_EXERCISE INPUTS_
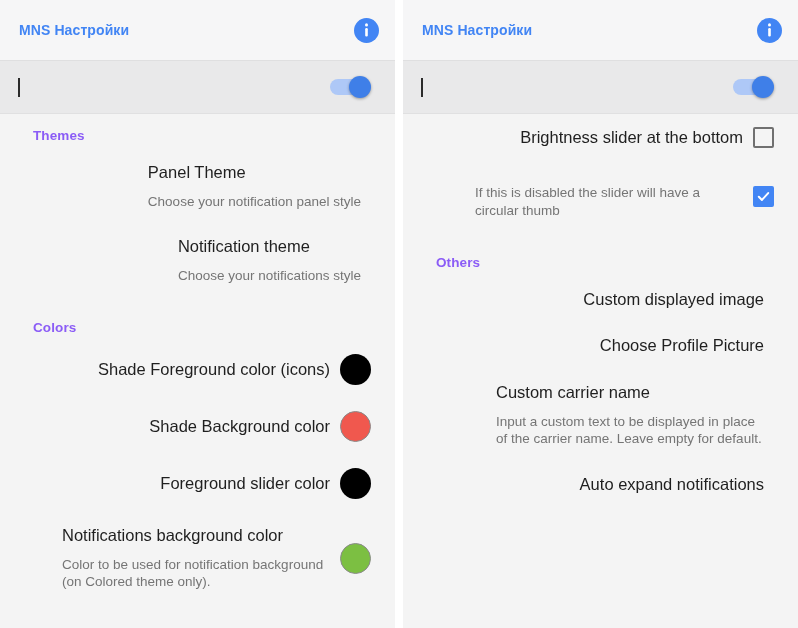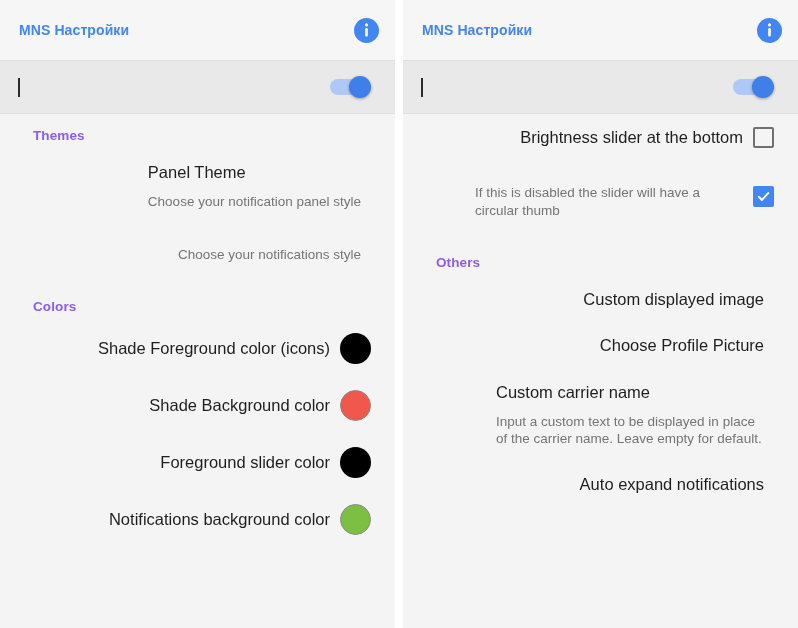--- a/index.html
+++ b/index.html
@@ -240,6 +240,7 @@
 
       <div class="pref-row">
         <div class="pref-texts">
+          <span class="pref-title">Notification theme</span>
           <span class="pref-summary">Choose your notifications style</span>
         </div>
       </div>

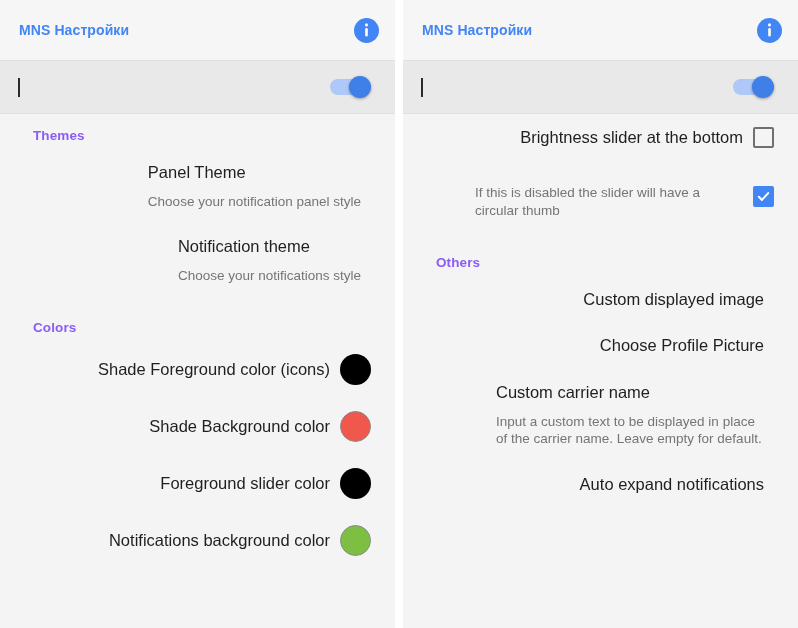--- a/index.html
+++ b/index.html
@@ -273,6 +273,7 @@
       <div class="pref-row">
         <div class="pref-texts">
           <span class="pref-title">Notifications background color</span>
+          <span class="pref-summary">Color to be used for notification background (on Colored theme only).</span>
         </div>
         <div class="color-dot bordered" style="background:#7CBF42;"></div>
       </div>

_WHAT THE TASK REQUIRES_
Word for word, quote the lines above. Omit the pictures.

_EXPECTED OUTPUT_
--- a/index.html
+++ b/index.html
@@ -240,6 +240,7 @@
 
       <div class="pref-row">
         <div class="pref-texts">
+          <span class="pref-title">Notification theme</span>
           <span class="pref-summary">Choose your notifications style</span>
         </div>
       </div>

--- a/index.html
+++ b/index.html
@@ -273,6 +273,7 @@
       <div class="pref-row">
         <div class="pref-texts">
           <span class="pref-title">Notifications background color</span>
+          <span class="pref-summary">Color to be used for notification background (on Colored theme only).</span>
         </div>
         <div class="color-dot bordered" style="background:#7CBF42;"></div>
       </div>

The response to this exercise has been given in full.